Carbon prices in the EU’s flagship emissions trading scheme, a key part of the plan to cut emissions by 55 per cent by 2030, are more than €50 ($61) a tonne, more than double the pre-pandemic level, Mr Fox said.
“Many across industry argue that pricing of this level is counterproductive, as it can stop companies having the funds they need to invest in decarbonisation itself,” he said.
Using the steel sector as an example, Mr Fox said a carbon border tax would have different effects on steel imports, depending on the country of origin.
“For example, Chinese steel manufacturers primarily use blast furnaces and basic oxygen furnaces, emitting about two metric tonnes of carbon dioxide equivalent per metric tonne of steel produced," he said.
"Turkish companies, by contrast, mainly use electric arc furnaces, emitting only one metric tonne of carbon dioxide equivalent per metric tonne of steel produced. So carbon border tax would differentially affect Chinese and Turkish steel exports and be much more favourable to the lower carbon emission producers.”
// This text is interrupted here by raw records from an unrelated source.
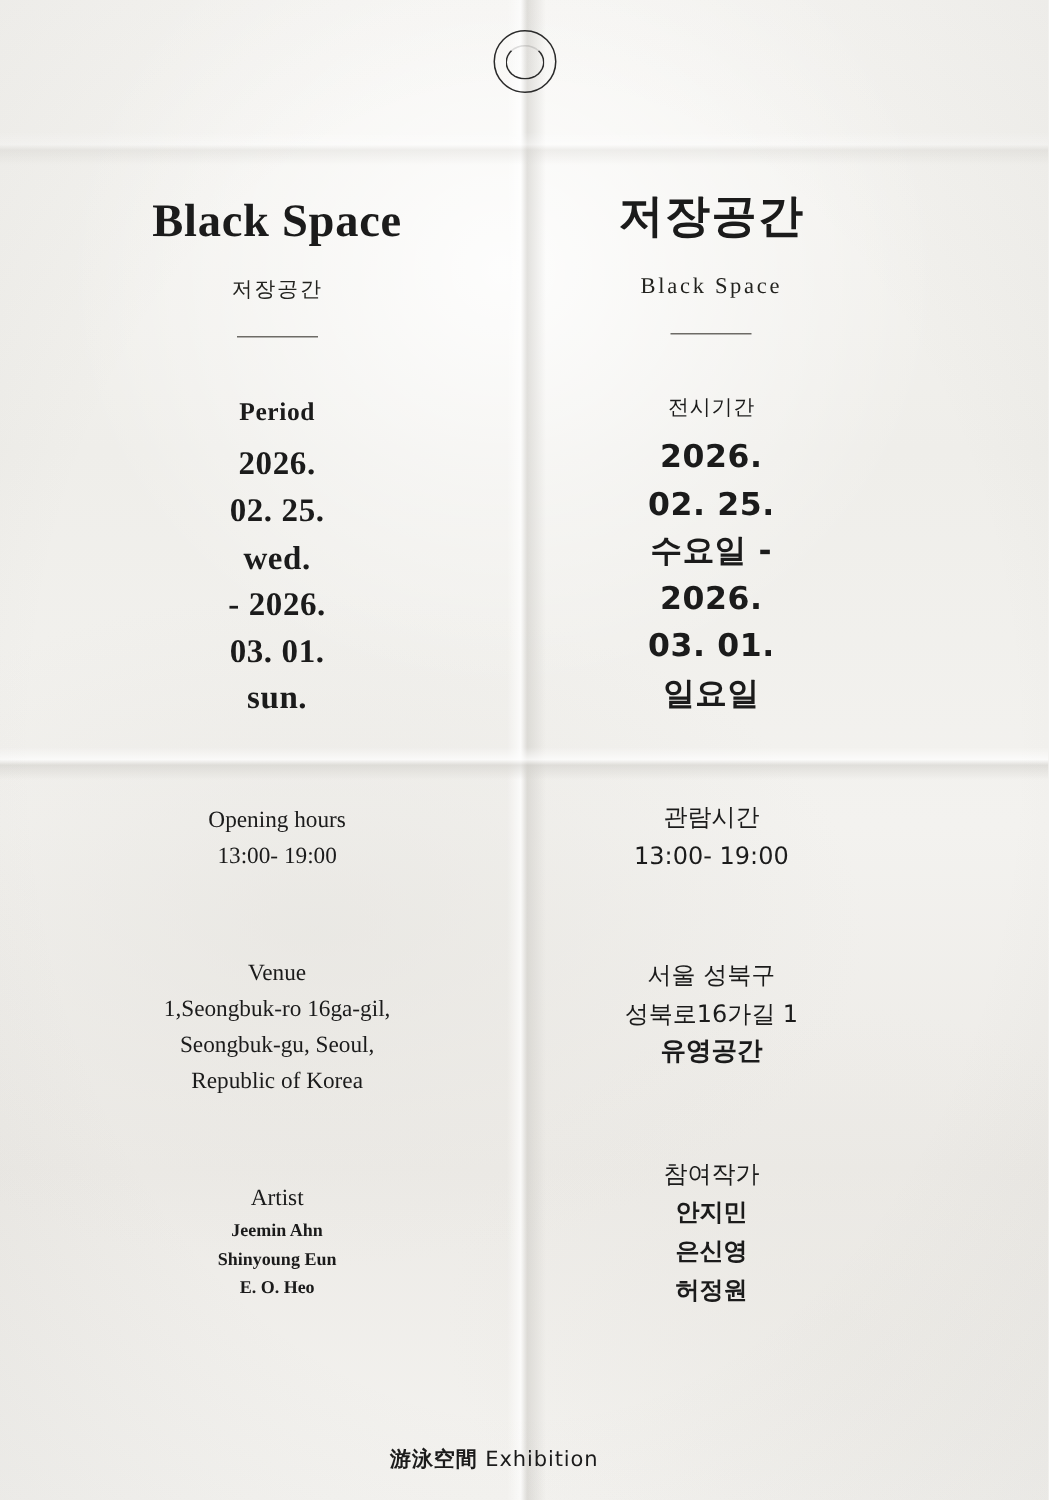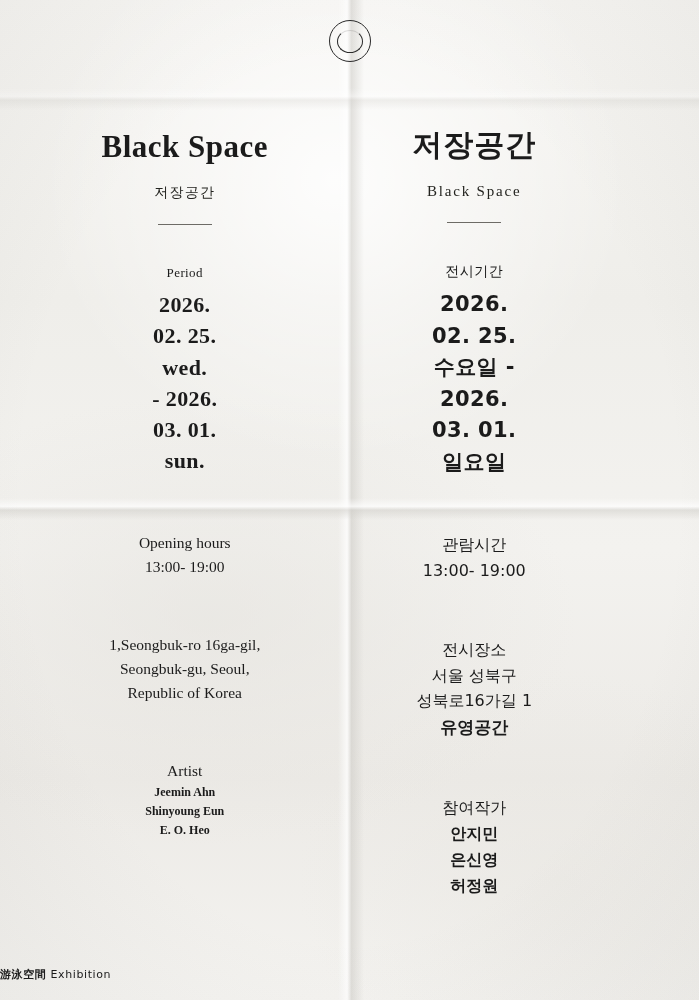"Period" .label-en { font-size: 13px -> 17px; font-weight: none -> bold }
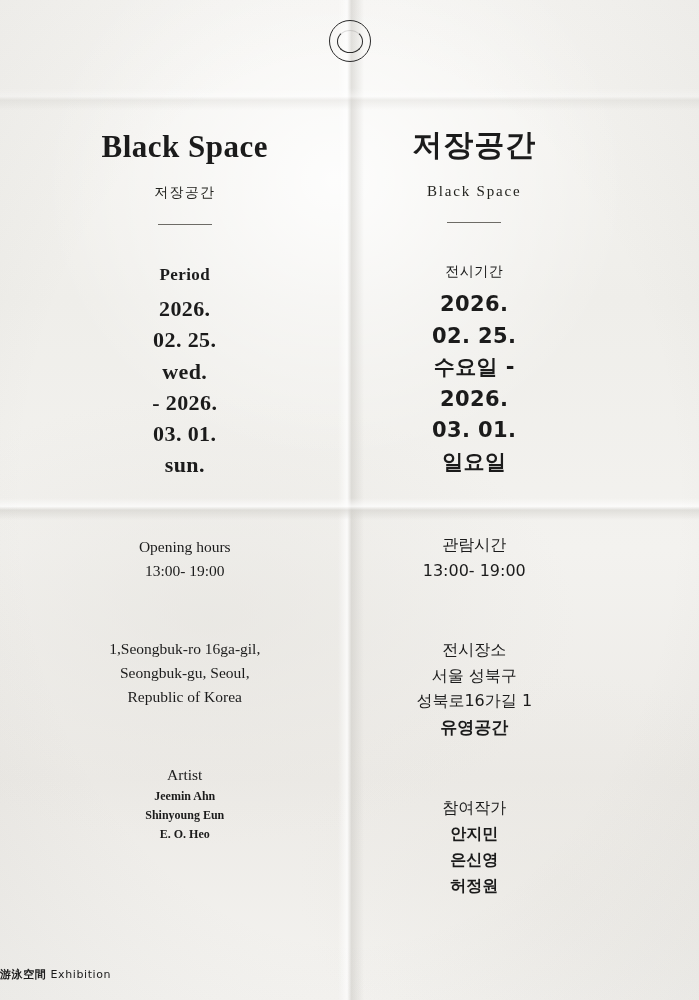"Venue" div.plain-en { html: none -> <div>Venue</div> }
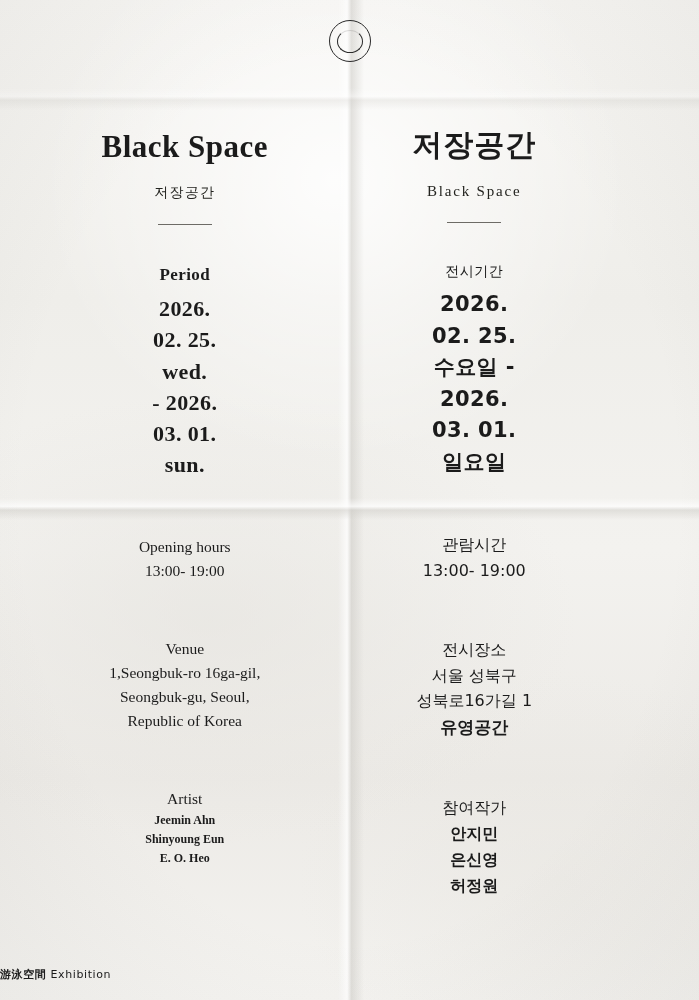"전시장소" div.plain-ko { html: <div>전시장소</div> -> none }
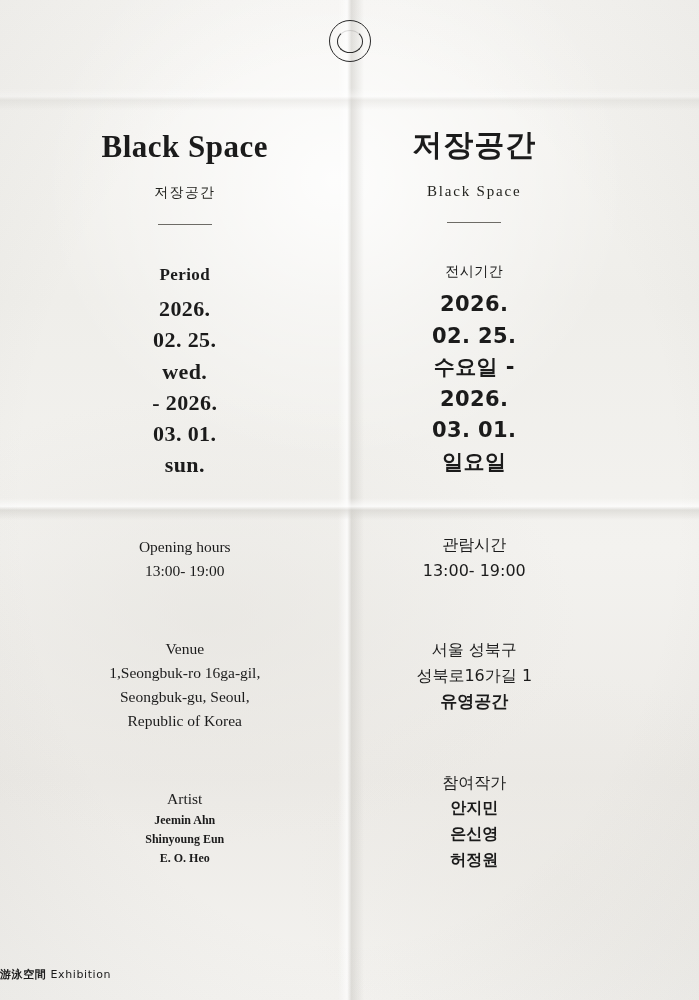"游泳空間 Exhibition" .footer { font-size: 11px -> 14px; text-align: left -> center }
While the principles of the carbon border tax are relatively straightforward, Mr Fox said, there are complex, practical issues to be resolved, such as which countries and industries should be covered, how emissions are measured and how to ensure there is sufficient verification to avoid cheating.
With the UK making a huge reduction in emissions in recent years, Mr Fox said there was little sense in introducing domestic measures that would only overstress the economy.
“There's no point in damaging the competitiveness of economies such as the UK, while other countries maintain their competitive edge at a cost to the global climate,” he said.